Raps didn't seem bad at all, I wouldn't let getting off stop you from going to the top.
FUN route! Although the comments about suspect rock do ring true, had a couple pop....
The left hand bolted variation at the top of Ginger Cracks is actually the last pitch of Unimpeachable Groping.
If you elect to do the bolted route on the left, the descent is slightly different. Rappel into the notch from the single bolt and then continue down the normal rappel route as it is described in a number of books. Do not try to rappel the entire distance off the single bolt.
I found this to be a great route, not busy and pretty much in the shade from mid morning to afternoon. I would not characterize the rock on pitch 5 as "bad" but rather as "not as good" as the other pitches, besides it is well protected. We also did the bolted variation (unimpeachable groping) on the last pitch, I thought it was a great finish with nice exposure. The rap off of this pitch is a good looking bolt that was backed up with a good stopper (#5 ?). We double rope rapped to right above the water streak. It is low angle, but ropes pulled okay, and if they were to get stuck it may be 5.2 to go retrieve them. Kick-Ass route, Finish early and do Power Failure next!
This is a great route. The crux pitch (#4) was one the most beautiful pitches I have ever done. Pitch 5 is also great, steep and exposed. If it wasn't for the less attractive final two pitches this would be a three star route for me. Definitely worthwhile doing.

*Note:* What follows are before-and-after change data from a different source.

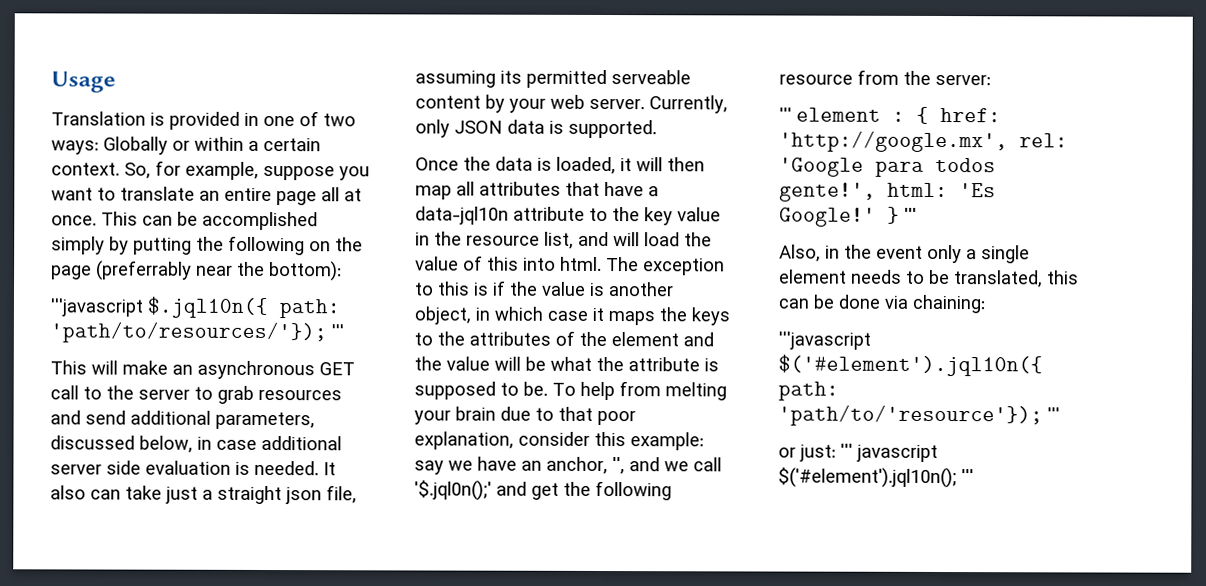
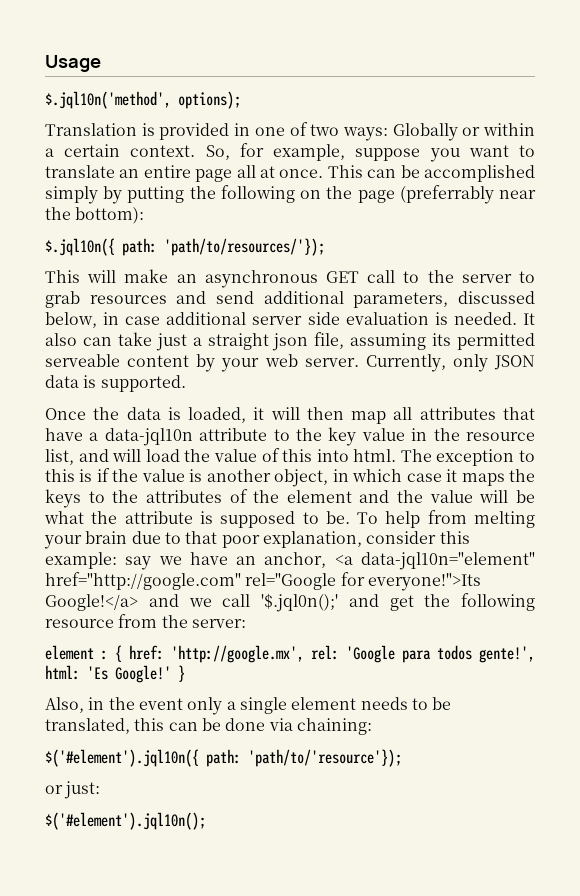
+ $.jql10n('method', options);
- '''javascript $.jql10n({ path: 'path/to/resources/'}); '''
+ $.jql10n({ path: 'path/to/resources/'});
- To help from melting your brain due to that poor explanation, consider this example: say we have an anchor, '', and we call '$.jql0n();' and get the following resource from the server:
+ To help from melting your brain due to that poor explanation, consider this example: say we have an anchor, <a data-jql10n="element" href="http://google.com" rel="Google for everyone!">Its Google!</a> and we call '$.jql0n();' and get the following resource from the server:
- ''' element : { href: 'http://google.mx', rel: 'Google para todos gente!', html: 'Es Google!'
+ element : { href: 'http://google.mx', rel: 'Google para todos gente!', html: 'Es Google!'
- } '''
+ }
- '''javascript $('#element').jql10n({ path: 'path/to/'resource'}); '''
+ $('#element').jql10n({ path: 'path/to/'resource'});
- or just: ''' javascript $('#element').jql10n(); '''
+ or just:
+ $('#element').jql10n();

By rex parker From: henderson,n.v Apr 30, 2007 rating: 5.9
just some advice i dont know who put them their or why but towards the end of the second pitch theirs two bolts under a roof to the left, after the finger chimney, dont stop here trend rightand follow the crack system after the roof to get to the end of the second pitch. so far out of the red rock climbs ive done, as a local, this is my favorite by far . rex
By vegastradguy From: Henderson, NV Oct 12, 2007 rating: 5.9
this is a great route- a total must do for any visitor to Red Rock. the quality of rock is high for the entire route, despite how it looks when you get on it up higher- dont let the short 4th class pitch distract you- the last pitch is great and a wild lead at the grade.
the belays are only bolted until the top of the crux pitch, after that, you're building your own.
i do think that all of the lead bolts save one are unnecessary- why the other three are up there, i have no idea.
great route, absolute must do- certainly a classic at the grade. and, if you're fast, you can also tick off Power Failure, another good route, on the way down!